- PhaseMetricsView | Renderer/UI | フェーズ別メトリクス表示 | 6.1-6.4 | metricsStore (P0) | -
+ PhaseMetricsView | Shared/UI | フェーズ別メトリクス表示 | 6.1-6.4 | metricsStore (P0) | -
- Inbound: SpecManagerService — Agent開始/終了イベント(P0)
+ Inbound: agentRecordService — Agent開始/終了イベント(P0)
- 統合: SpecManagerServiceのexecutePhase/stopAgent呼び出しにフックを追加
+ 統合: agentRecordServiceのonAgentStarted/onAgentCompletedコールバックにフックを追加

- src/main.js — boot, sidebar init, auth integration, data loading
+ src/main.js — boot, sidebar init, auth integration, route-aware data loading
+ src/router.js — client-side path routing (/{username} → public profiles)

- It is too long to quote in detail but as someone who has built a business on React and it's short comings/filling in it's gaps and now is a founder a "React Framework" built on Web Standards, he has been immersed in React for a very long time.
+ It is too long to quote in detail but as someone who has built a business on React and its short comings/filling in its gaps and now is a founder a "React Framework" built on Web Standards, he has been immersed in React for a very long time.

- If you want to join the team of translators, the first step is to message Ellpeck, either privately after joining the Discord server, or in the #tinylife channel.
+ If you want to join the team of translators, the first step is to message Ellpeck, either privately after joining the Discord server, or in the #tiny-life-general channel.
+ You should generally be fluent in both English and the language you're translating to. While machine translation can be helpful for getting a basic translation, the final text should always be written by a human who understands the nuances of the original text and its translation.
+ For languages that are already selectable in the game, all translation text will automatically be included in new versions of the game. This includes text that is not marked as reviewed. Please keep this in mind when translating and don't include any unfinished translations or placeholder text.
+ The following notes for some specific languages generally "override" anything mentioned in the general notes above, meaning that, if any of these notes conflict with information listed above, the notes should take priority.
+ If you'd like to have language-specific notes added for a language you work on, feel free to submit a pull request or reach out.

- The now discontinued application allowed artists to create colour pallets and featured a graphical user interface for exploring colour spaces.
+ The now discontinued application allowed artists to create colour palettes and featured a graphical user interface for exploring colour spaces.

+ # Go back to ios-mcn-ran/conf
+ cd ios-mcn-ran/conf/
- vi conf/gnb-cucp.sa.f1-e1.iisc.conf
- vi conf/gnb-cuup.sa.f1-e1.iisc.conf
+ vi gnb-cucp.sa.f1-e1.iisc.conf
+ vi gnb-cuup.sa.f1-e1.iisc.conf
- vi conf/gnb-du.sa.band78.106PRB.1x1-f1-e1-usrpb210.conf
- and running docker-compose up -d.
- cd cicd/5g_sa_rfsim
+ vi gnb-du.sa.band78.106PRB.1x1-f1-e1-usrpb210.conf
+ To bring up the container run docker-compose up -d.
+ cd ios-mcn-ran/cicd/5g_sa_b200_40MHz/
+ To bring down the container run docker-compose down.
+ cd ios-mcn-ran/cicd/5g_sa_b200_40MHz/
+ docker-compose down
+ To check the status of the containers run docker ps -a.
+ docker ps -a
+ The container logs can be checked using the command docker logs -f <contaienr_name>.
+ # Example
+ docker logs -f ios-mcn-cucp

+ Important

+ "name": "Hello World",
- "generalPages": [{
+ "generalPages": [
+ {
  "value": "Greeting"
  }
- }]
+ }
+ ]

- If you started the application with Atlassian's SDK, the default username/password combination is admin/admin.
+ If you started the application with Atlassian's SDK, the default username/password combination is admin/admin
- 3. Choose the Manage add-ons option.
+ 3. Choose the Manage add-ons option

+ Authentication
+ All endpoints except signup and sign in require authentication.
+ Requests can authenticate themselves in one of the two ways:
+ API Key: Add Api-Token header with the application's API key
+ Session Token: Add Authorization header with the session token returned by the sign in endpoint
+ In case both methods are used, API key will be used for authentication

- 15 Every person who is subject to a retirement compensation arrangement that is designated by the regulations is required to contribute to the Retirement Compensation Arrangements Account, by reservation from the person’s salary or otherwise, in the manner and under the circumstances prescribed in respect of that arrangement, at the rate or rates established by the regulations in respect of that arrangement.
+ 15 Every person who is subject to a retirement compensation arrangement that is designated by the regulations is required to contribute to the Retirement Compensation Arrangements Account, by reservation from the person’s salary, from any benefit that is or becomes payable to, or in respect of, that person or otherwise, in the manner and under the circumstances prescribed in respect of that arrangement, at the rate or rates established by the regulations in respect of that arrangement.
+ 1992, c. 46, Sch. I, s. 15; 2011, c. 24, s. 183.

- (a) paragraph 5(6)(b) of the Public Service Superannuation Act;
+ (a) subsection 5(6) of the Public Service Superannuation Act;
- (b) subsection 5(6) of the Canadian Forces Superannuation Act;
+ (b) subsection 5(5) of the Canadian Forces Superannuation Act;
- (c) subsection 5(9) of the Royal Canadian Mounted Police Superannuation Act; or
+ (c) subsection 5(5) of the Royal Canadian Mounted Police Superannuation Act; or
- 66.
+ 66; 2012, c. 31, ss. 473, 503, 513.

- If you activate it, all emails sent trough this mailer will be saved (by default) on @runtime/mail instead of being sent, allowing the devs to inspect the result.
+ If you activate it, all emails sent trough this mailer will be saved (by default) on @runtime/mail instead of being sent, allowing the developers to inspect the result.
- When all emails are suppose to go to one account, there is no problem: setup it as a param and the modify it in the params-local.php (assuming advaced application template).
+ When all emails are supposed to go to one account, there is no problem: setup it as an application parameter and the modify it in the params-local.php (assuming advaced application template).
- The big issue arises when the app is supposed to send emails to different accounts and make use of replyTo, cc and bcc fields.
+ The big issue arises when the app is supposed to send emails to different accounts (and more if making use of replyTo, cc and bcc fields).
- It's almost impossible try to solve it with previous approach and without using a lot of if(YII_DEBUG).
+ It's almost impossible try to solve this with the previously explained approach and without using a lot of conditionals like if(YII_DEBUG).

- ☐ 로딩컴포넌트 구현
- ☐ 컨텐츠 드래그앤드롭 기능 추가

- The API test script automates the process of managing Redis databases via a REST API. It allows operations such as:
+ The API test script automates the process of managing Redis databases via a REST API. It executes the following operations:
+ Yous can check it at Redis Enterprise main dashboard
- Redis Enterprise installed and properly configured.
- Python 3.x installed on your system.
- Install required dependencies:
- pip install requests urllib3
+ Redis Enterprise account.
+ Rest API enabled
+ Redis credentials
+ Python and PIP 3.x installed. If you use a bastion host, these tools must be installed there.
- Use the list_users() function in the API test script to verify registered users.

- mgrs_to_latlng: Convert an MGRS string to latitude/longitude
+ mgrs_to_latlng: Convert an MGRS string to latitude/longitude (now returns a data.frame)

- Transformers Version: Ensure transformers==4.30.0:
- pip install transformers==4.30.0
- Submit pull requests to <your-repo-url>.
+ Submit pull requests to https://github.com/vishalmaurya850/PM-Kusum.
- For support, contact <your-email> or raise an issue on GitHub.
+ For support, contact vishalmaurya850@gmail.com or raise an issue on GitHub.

*What to produce*.
Every record above belongs in the answer, reproduced exactly.

*Result of the exercise*.
- PhaseMetricsView | Renderer/UI | フェーズ別メトリクス表示 | 6.1-6.4 | metricsStore (P0) | -
+ PhaseMetricsView | Shared/UI | フェーズ別メトリクス表示 | 6.1-6.4 | metricsStore (P0) | -
- Inbound: SpecManagerService — Agent開始/終了イベント(P0)
+ Inbound: agentRecordService — Agent開始/終了イベント(P0)
- 統合: SpecManagerServiceのexecutePhase/stopAgent呼び出しにフックを追加
+ 統合: agentRecordServiceのonAgentStarted/onAgentCompletedコールバックにフックを追加

- src/main.js — boot, sidebar init, auth integration, data loading
+ src/main.js — boot, sidebar init, auth integration, route-aware data loading
+ src/router.js — client-side path routing (/{username} → public profiles)

- It is too long to quote in detail but as someone who has built a business on React and it's short comings/filling in it's gaps and now is a founder a "React Framework" built on Web Standards, he has been immersed in React for a very long time.
+ It is too long to quote in detail but as someone who has built a business on React and its short comings/filling in its gaps and now is a founder a "React Framework" built on Web Standards, he has been immersed in React for a very long time.

- If you want to join the team of translators, the first step is to message Ellpeck, either privately after joining the Discord server, or in the #tinylife channel.
+ If you want to join the team of translators, the first step is to message Ellpeck, either privately after joining the Discord server, or in the #tiny-life-general channel.
+ You should generally be fluent in both English and the language you're translating to. While machine translation can be helpful for getting a basic translation, the final text should always be written by a human who understands the nuances of the original text and its translation.
+ For languages that are already selectable in the game, all translation text will automatically be included in new versions of the game. This includes text that is not marked as reviewed. Please keep this in mind when translating and don't include any unfinished translations or placeholder text.
+ The following notes for some specific languages generally "override" anything mentioned in the general notes above, meaning that, if any of these notes conflict with information listed above, the notes should take priority.
+ If you'd like to have language-specific notes added for a language you work on, feel free to submit a pull request or reach out.

- The now discontinued application allowed artists to create colour pallets and featured a graphical user interface for exploring colour spaces.
+ The now discontinued application allowed artists to create colour palettes and featured a graphical user interface for exploring colour spaces.

+ # Go back to ios-mcn-ran/conf
+ cd ios-mcn-ran/conf/
- vi conf/gnb-cucp.sa.f1-e1.iisc.conf
- vi conf/gnb-cuup.sa.f1-e1.iisc.conf
+ vi gnb-cucp.sa.f1-e1.iisc.conf
+ vi gnb-cuup.sa.f1-e1.iisc.conf
- vi conf/gnb-du.sa.band78.106PRB.1x1-f1-e1-usrpb210.conf
- and running docker-compose up -d.
- cd cicd/5g_sa_rfsim
+ vi gnb-du.sa.band78.106PRB.1x1-f1-e1-usrpb210.conf
+ To bring up the container run docker-compose up -d.
+ cd ios-mcn-ran/cicd/5g_sa_b200_40MHz/
+ To bring down the container run docker-compose down.
+ cd ios-mcn-ran/cicd/5g_sa_b200_40MHz/
+ docker-compose down
+ To check the status of the containers run docker ps -a.
+ docker ps -a
+ The container logs can be checked using the command docker logs -f <contaienr_name>.
+ # Example
+ docker logs -f ios-mcn-cucp

+ Important

+ "name": "Hello World",
- "generalPages": [{
+ "generalPages": [
+ {
  "value": "Greeting"
  }
- }]
+ }
+ ]

- If you started the application with Atlassian's SDK, the default username/password combination is admin/admin.
+ If you started the application with Atlassian's SDK, the default username/password combination is admin/admin
- 3. Choose the Manage add-ons option.
+ 3. Choose the Manage add-ons option

+ Authentication
+ All endpoints except signup and sign in require authentication.
+ Requests can authenticate themselves in one of the two ways:
+ API Key: Add Api-Token header with the application's API key
+ Session Token: Add Authorization header with the session token returned by the sign in endpoint
+ In case both methods are used, API key will be used for authentication

- 15 Every person who is subject to a retirement compensation arrangement that is designated by the regulations is required to contribute to the Retirement Compensation Arrangements Account, by reservation from the person’s salary or otherwise, in the manner and under the circumstances prescribed in respect of that arrangement, at the rate or rates established by the regulations in respect of that arrangement.
+ 15 Every person who is subject to a retirement compensation arrangement that is designated by the regulations is required to contribute to the Retirement Compensation Arrangements Account, by reservation from the person’s salary, from any benefit that is or becomes payable to, or in respect of, that person or otherwise, in the manner and under the circumstances prescribed in respect of that arrangement, at the rate or rates established by the regulations in respect of that arrangement.
+ 1992, c. 46, Sch. I, s. 15; 2011, c. 24, s. 183.

- (a) paragraph 5(6)(b) of the Public Service Superannuation Act;
+ (a) subsection 5(6) of the Public Service Superannuation Act;
- (b) subsection 5(6) of the Canadian Forces Superannuation Act;
+ (b) subsection 5(5) of the Canadian Forces Superannuation Act;
- (c) subsection 5(9) of the Royal Canadian Mounted Police Superannuation Act; or
+ (c) subsection 5(5) of the Royal Canadian Mounted Police Superannuation Act; or
- 66.
+ 66; 2012, c. 31, ss. 473, 503, 513.

- If you activate it, all emails sent trough this mailer will be saved (by default) on @runtime/mail instead of being sent, allowing the devs to inspect the result.
+ If you activate it, all emails sent trough this mailer will be saved (by default) on @runtime/mail instead of being sent, allowing the developers to inspect the result.
- When all emails are suppose to go to one account, there is no problem: setup it as a param and the modify it in the params-local.php (assuming advaced application template).
+ When all emails are supposed to go to one account, there is no problem: setup it as an application parameter and the modify it in the params-local.php (assuming advaced application template).
- The big issue arises when the app is supposed to send emails to different accounts and make use of replyTo, cc and bcc fields.
+ The big issue arises when the app is supposed to send emails to different accounts (and more if making use of replyTo, cc and bcc fields).
- It's almost impossible try to solve it with previous approach and without using a lot of if(YII_DEBUG).
+ It's almost impossible try to solve this with the previously explained approach and without using a lot of conditionals like if(YII_DEBUG).

- ☐ 로딩컴포넌트 구현
- ☐ 컨텐츠 드래그앤드롭 기능 추가

- The API test script automates the process of managing Redis databases via a REST API. It allows operations such as:
+ The API test script automates the process of managing Redis databases via a REST API. It executes the following operations:
+ Yous can check it at Redis Enterprise main dashboard
- Redis Enterprise installed and properly configured.
- Python 3.x installed on your system.
- Install required dependencies:
- pip install requests urllib3
+ Redis Enterprise account.
+ Rest API enabled
+ Redis credentials
+ Python and PIP 3.x installed. If you use a bastion host, these tools must be installed there.
- Use the list_users() function in the API test script to verify registered users.

- mgrs_to_latlng: Convert an MGRS string to latitude/longitude
+ mgrs_to_latlng: Convert an MGRS string to latitude/longitude (now returns a data.frame)

- Transformers Version: Ensure transformers==4.30.0:
- pip install transformers==4.30.0
- Submit pull requests to <your-repo-url>.
+ Submit pull requests to https://github.com/vishalmaurya850/PM-Kusum.
- For support, contact <your-email> or raise an issue on GitHub.
+ For support, contact vishalmaurya850@gmail.com or raise an issue on GitHub.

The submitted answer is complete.